Meta’s Anti Scraping team focuses on preventing unauthorized scraping as part of our ongoing work to combat data misuse. In order to protect Meta’s changing codebase from scraping attacks, we have introduced static analysis tools into our workflow. These tools allow us to detect potential scraping vectors at scale across our Facebook, Instagram, and even parts of our Reality Labs codebases.
What is scraping?
Scraping is the automated collection of data from a website or app and can be either authorized or unauthorized. Unauthorized scrapers commonly hide themselves by mimicking the ways users would normally use a product. As a result, unauthorized scraping can be difficult to detect. At Meta, we take a number of steps to combat scraping and have a number of methods to distinguish unauthorized automated activity from legitimate usage.
Proactive detection
Meta’s Anti-Scraping team learns about scrapers (entities attempting to scrape our systems) through many different sources. For example, we investigate suspected unauthorized scraping activity and take actions against such entities, including sending cease-and-desist letters and disabling accounts.
Part of our strategy is to further develop proactive measures to mitigate the risk of scraping over and above our reactive approaches. One way we do this is by turning our attack vector criteria into static analysis rules that run automatically on our entire code base. Those static analysis tools, which include Zoncolan for Hack and Pysa for Python, run automatically for their respective codebases and are built in-house, allowing us to customize them for Anti-Scraping purposes. This approach can identify potential issues early and ensure product development teams have an opportunity to remediate prior to launch.
Static analysis tools enable us to apply learnings across events to systematically prevent similar issues from existing in our codebase. They also help us create best practices when developing code to combat unauthorized scraping.
Developing static analysis rules
Our static analysis tools (like Zoncolan and Pysa) focus on tracking data flow through a program.
Engineers define classes of issues using the following:
- Sources are where the data originates. For potential scraping issues, these are mostly user-controlled parameters, as these are the avenues in which scrapers control the data they could receive.
- Sinks are where the data flows to. For scraping, the sink is usually when the data flows back to the user.
- An Issue is found when our tools detect a possibility of data flow from a source to a sink.
For example, assume the “source” to be the user-controlled “count” parameter that determines the number of results loaded, and “the sink” to be the data that is returned to the user. Here, the user controlled “count” parameter is an entrypoint for a scraper who can manipulate its value to extract more data than intended by the application. When our tools suspect that there is a code flow between such sources and sinks, it alerts the team for further triage.
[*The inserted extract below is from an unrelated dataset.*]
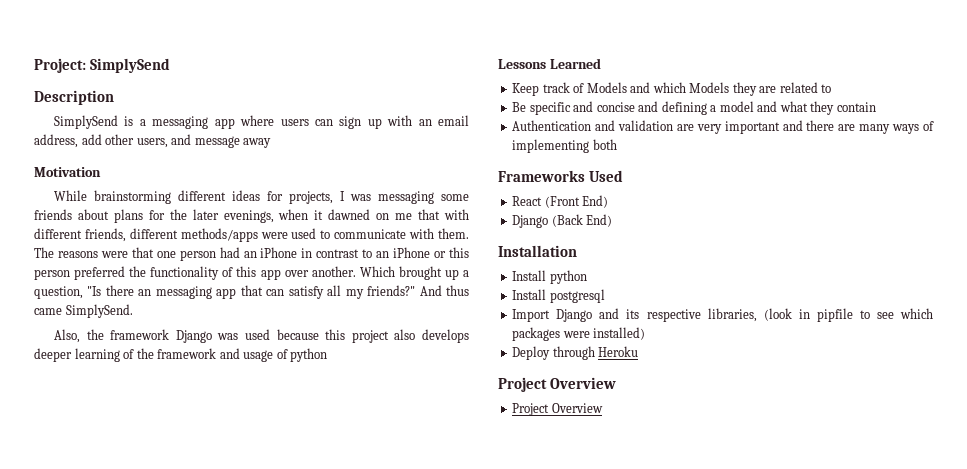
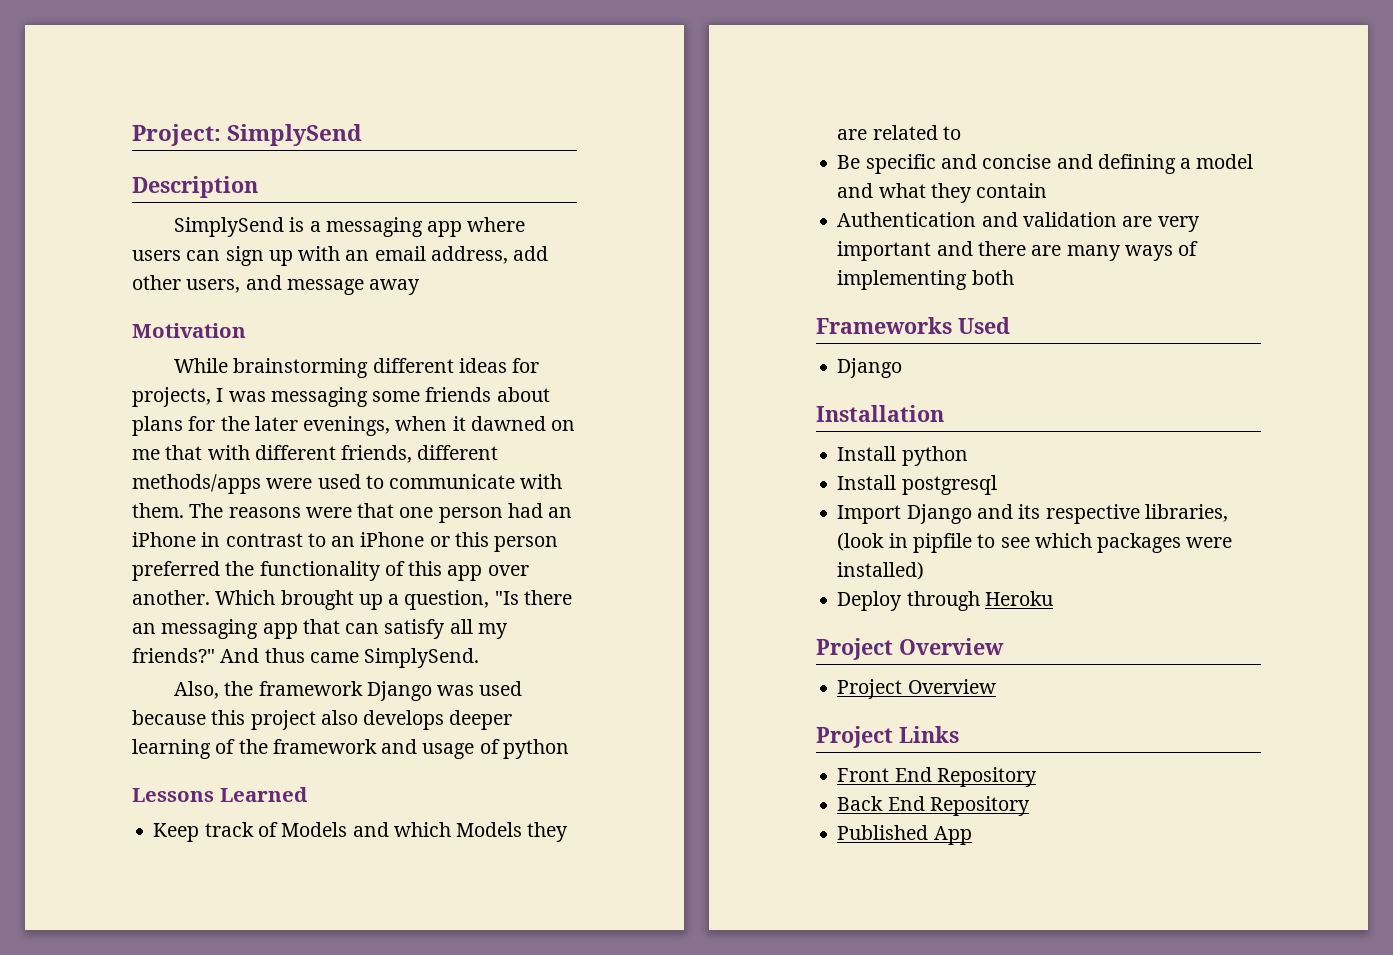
[512,195,609,208] [512,214,613,228] // React (Front End) // Django (Back End) -> [837,358,903,378] // Django
(603, 408) none -> [816,726,959,748] [837,767,1037,787] [837,796,1030,816] [837,825,972,845] // Project Links // Front End Repository // Back End Repository // Published App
An example of static analysis
Building on the example above, see the below mock code excerpt loading the number of followers for a page:
# views/followers.py
async def get_followers(request: HttpRequest) -> HttpResponse:
viewer = request.GET['viewer_id']
target = request.GET['target_id']
count = request.GET['count']
if(can_see(viewer, target)):
followers = load_followers(target, count)
return followers
# controller/followers.py
async def load_followers(target_id: int, count: int):
...
In the example above, the mock endpoint backed by get_followers is a potential scraping attack vector since the “user” and “count” variables control whose information is to be loaded and number of followers returned. Under usual circumstances, the endpoint would be called with suitable parameters that match what the user is browsing on screen. However, scrapers can abuse such an endpoint by specifying arbitrary users and large counts which can result in their entire follower lists returned in a single request. By doing so, scrapers can try to evade rate limiting systems which limit how many requests a user can send to our systems in a defined timeframe. These systems are set in place to stop any scraping attempts at a high level.
Since our static analysis systems run automatically on our codebase, the Anti-Scraping team can identify such scraping vectors proactively and make remediations before the code is introduced to our production systems. For example, the recommended fix for the code above is to cap the maximum number of results that can be returned at a time:
# views/followers.py
async def get_followers(request: HttpRequest) -> HttpResponse:
viewer = request.Get['viewer_id']
target = request.GET['target_id']
count = min(request.GET['count'], MAX_FOLLOWERS_RESULTS)
if(can_see(viewer, target)):
followers = load_followers(target, count)
return followers
# controller/followers.py
async def load_followers(target_id: int, count: int):
...
Following the fix, the maximum number of results retrieved by each request is limited to MAX_FOLLOWERS_RESULTS. Such a change would not affect regular users and only interfere with scrapers, forcing them to send magnitudes more requests that would then trigger our rate limiting systems.
The limitations of static analysis in combating unauthorized scraping
Static analysis tools are not designed to catch all possible unauthorized scraping issues. Because unauthorized scrapers can mimic the legitimate ways that people use Meta’s products, we cannot fully prevent all unauthorized scraping without affecting people’s ability to use our apps and websites the way they enjoy. Since unauthorized scraping is both a common and complex challenge to solve, we combat scraping by taking a more holistic approach to staying ahead of scraping actors.